Daniel “Boobie” Gibson couldn’t do what Wade just did, bailing LeBron out when he couldn’t score himself. Anderson Varajao would never be Chris Bosh, able to win games by himself on some nights.
Maybe LeBron would never be Michael Jordan or Tim Duncan or Kobe Bryant or any other superstar who stayed and toughed it out with the franchise that drafted him until they won a title.
But he also wouldn’t be Patrick Ewing, either. Or, heck, moving into Dirk territory.
Think about it. If Dallas went down three games to one, the largest fear Nowitzki could have is that the comparisons to Larry Bird would stop and the ones to Ewing would not be far off.
Ewing carried the Knicks, never playing with another Hall of Fame player for any genuine stretch of his career. By the time the Knicks began to put real talent and athleticism around him, he didn’t have enough left physically to anchor a championship team.
Jason Kidd is 38, Shawn Marion is 34, Jason Terry is 33, and those are the Mavericks’ best role players.
LeBron thought to himself more than once that he didn’t have enough talent to win in Cleveland and he probably wondered how long he was going to have to wait.
If he wins two of the next three, he looks like the consummate team player that didn’t care about individual accolades as much as hoisting some hardware that actually mattered.
If Dirk wins two of the next three, he comes across as the loyal company guy whose owner believed in building a roster around him after everyone else in the NBA deserted the Mavericks as a bona fide contender.
It will be high drama in Big D on Thursday night in Game 5, the entire season very much in the balance.

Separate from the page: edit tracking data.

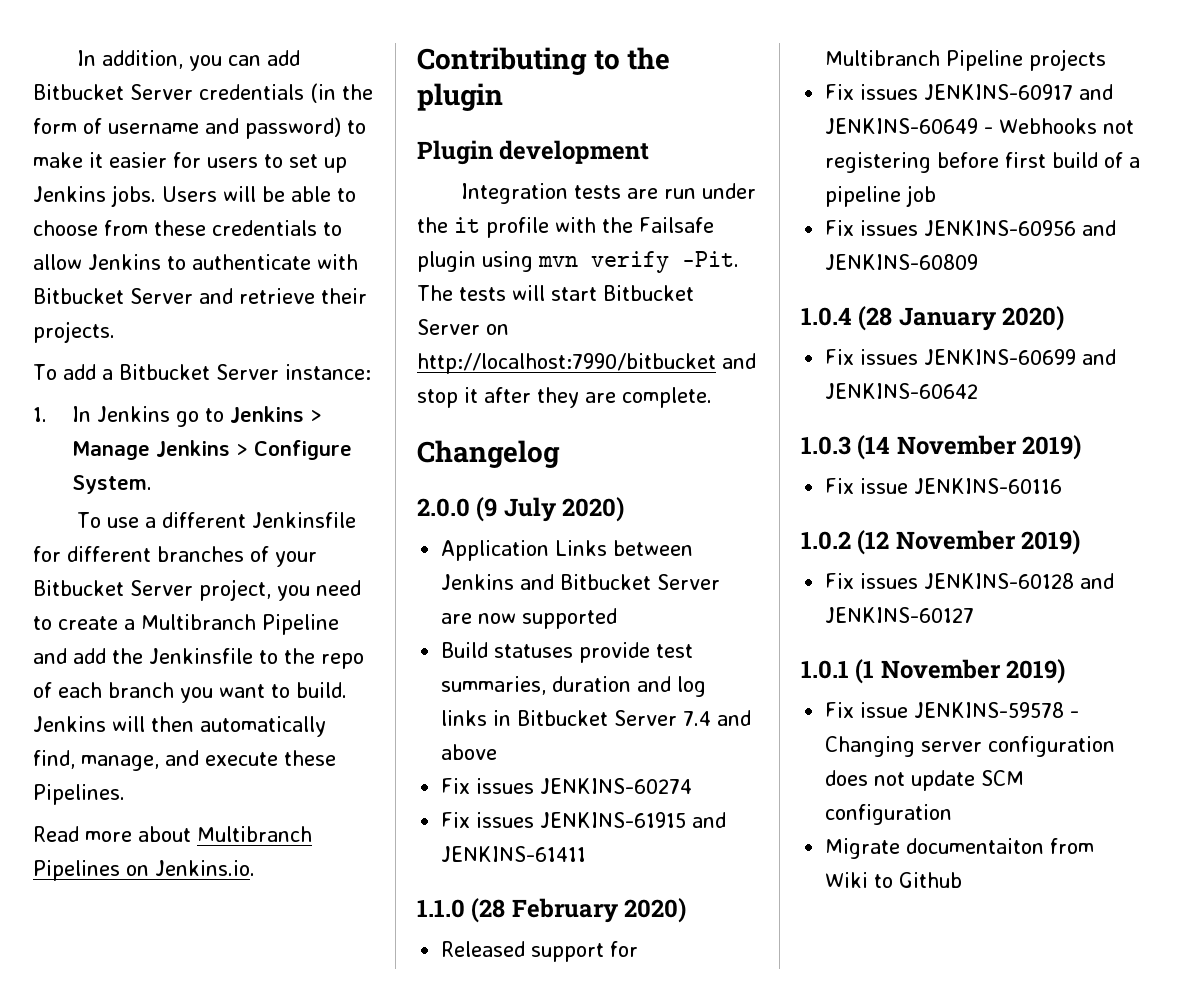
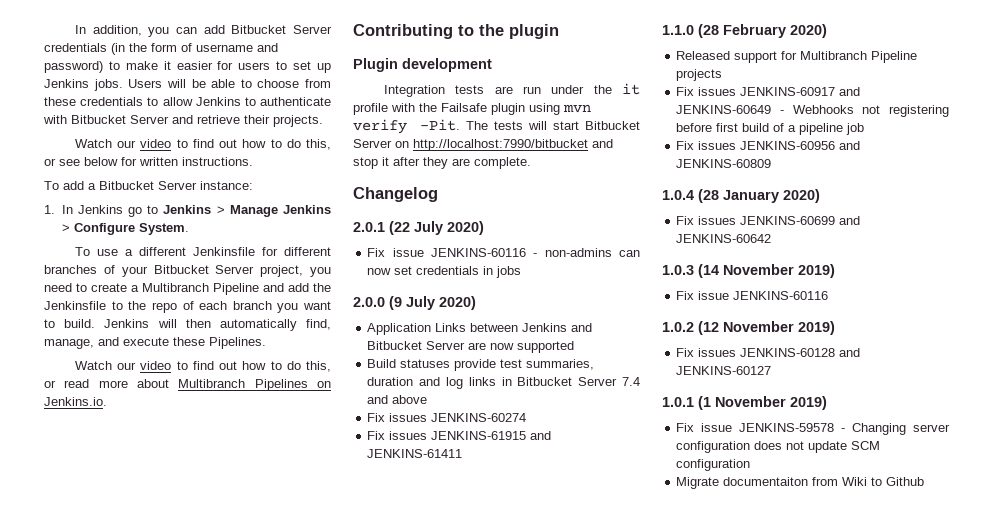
(115, 332) none -> [74,139,331,150] [44,157,253,166] // Watch our video to find out how to do this, or see below for written instructions.
[33,826,79,842] Read -> [74,361,331,372] [44,379,90,388] Watch our video to find out how to do this, or read
(560, 454) none -> [353,221,484,235] [367,248,640,257] [367,266,522,278] // 2.0.1 (22 July 2020) // Fix issue JENKINS-60116 - non-admins can now set credentials in jobs

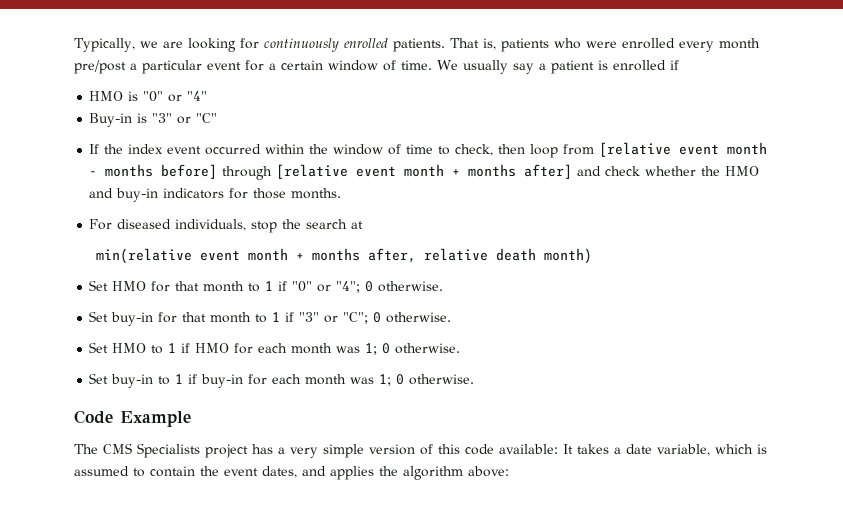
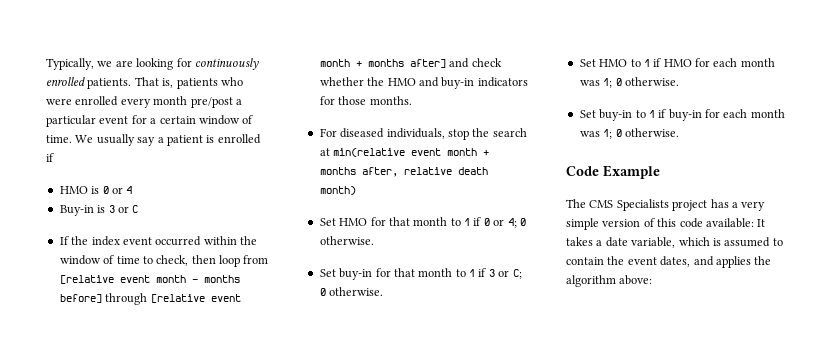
[143,91,208,102] "0" or "4" -> [102,186,133,194] 0 or 4
[152,113,218,124] "3" or "C" -> [108,205,139,213] 3 or C
(364, 225) // -> (330, 152) none
[292,281,361,293] "0" or "4"; -> [483,218,517,228] 0 or 4;
[299,312,369,324] "3" or "C"; -> [488,269,522,279] 3 or C;

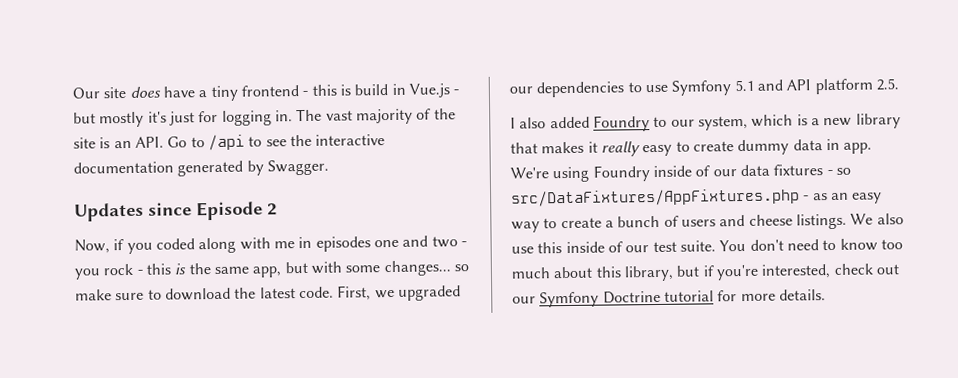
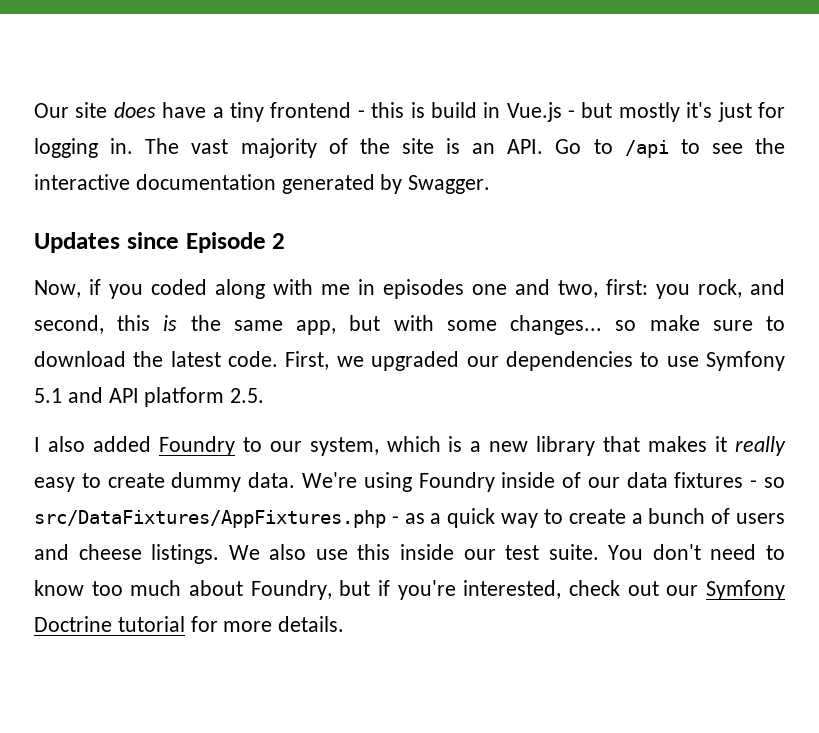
[431,236,467,248] [74,263,143,280] two - you rock - -> [558,279,785,299] [34,315,104,334] two, first: you rock, and second,
[792,138,873,154] data in app. -> [248,472,296,488] data.
[830,192,883,204] an easy -> [430,508,496,528] a quick
[607,241,623,253] of -> (454, 552) none
[595,265,674,282] this library, -> [250,580,332,600] Foundry,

And whether LeBron is your cup of tea or the player you most want to see humiliated on a national stage, we all must give him credit for one thing:
His and his team’s fourth-quarter disappearing act in Game 4 made all of this happen; they gave another team a chance to fend off the league’s dynasty for at least one more night and, perhaps, one more season.
That’s better than Heat in 4 or 5 any night of the week.